Items from a data source:
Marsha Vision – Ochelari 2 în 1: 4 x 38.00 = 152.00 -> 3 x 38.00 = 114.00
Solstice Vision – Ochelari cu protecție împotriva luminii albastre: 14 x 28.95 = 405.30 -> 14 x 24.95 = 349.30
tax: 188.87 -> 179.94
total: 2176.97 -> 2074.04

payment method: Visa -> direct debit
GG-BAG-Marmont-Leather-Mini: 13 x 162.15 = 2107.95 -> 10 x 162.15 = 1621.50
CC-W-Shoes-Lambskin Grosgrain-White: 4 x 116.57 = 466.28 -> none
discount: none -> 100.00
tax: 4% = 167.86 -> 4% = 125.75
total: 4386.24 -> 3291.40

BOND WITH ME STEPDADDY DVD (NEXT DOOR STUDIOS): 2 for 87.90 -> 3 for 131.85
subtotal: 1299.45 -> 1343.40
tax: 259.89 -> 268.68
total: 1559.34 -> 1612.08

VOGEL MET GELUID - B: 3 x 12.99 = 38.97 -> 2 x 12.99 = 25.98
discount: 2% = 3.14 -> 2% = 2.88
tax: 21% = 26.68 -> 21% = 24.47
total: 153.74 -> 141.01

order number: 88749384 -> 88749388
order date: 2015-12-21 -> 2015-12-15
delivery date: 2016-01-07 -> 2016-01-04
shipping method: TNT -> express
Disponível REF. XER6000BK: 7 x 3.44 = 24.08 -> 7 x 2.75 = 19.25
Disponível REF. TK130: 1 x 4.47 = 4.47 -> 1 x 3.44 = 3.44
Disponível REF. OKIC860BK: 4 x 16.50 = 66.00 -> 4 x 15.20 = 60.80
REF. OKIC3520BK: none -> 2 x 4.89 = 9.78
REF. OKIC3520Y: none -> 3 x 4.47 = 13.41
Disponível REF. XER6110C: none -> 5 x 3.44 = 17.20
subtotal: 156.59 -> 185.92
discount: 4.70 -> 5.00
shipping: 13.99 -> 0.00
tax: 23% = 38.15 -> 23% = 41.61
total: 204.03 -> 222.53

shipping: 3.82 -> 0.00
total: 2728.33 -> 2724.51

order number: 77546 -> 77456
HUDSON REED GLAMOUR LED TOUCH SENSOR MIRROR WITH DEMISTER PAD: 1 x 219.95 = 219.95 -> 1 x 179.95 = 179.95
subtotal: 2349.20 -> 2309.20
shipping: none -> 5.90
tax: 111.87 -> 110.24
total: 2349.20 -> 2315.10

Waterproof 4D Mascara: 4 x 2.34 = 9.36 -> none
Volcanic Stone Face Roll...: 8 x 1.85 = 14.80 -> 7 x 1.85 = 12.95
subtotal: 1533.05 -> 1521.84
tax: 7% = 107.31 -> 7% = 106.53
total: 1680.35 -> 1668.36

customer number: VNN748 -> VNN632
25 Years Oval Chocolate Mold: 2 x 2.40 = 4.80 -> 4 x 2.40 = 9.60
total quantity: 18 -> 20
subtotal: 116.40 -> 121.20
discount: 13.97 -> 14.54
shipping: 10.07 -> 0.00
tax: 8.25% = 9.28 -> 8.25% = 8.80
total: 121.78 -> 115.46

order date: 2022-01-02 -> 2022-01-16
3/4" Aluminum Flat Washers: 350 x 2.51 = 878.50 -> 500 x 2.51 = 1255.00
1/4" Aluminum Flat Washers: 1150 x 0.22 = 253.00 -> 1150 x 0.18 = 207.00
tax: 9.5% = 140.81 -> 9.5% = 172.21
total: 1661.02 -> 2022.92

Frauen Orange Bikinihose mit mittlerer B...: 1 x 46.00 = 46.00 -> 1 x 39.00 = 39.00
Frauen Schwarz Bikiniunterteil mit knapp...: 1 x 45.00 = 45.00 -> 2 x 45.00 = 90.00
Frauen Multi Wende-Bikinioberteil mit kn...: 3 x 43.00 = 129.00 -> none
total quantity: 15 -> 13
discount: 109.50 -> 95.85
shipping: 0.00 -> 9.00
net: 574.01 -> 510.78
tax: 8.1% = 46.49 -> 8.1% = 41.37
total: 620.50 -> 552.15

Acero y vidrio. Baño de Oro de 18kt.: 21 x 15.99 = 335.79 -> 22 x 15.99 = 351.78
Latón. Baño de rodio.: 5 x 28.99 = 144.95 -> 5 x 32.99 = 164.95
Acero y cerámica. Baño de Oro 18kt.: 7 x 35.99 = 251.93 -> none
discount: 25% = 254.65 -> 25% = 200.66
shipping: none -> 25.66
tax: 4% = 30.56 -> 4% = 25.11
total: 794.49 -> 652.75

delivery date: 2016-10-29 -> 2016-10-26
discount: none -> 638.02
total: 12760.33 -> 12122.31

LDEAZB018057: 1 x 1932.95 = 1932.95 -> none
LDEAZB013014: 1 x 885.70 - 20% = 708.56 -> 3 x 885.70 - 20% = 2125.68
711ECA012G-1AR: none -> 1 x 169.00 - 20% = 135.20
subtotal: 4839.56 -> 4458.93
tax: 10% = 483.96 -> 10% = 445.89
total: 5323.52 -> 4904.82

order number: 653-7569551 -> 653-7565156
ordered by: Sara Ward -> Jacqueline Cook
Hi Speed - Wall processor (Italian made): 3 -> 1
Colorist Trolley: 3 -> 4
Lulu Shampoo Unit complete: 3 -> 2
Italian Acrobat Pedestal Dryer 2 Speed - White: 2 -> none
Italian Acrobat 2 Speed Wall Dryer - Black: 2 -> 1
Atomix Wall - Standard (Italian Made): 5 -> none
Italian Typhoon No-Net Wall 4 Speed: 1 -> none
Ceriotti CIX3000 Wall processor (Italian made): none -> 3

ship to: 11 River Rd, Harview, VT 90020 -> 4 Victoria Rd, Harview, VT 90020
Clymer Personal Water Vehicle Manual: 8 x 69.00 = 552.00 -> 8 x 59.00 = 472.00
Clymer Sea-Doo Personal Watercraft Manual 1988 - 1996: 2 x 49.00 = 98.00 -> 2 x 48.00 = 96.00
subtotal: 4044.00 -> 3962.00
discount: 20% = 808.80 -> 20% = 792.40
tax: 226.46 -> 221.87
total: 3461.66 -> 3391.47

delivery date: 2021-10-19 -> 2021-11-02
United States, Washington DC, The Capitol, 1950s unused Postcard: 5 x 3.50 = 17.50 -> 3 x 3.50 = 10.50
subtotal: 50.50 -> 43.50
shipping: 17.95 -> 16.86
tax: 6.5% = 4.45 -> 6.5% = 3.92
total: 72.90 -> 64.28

## [Exercise objective]
The job here is to find each line above with the word "Flat" and copy it.

## [Result of the exercise]
3/4" Aluminum Flat Washers: 350 x 2.51 = 878.50 -> 500 x 2.51 = 1255.00
1/4" Aluminum Flat Washers: 1150 x 0.22 = 253.00 -> 1150 x 0.18 = 207.00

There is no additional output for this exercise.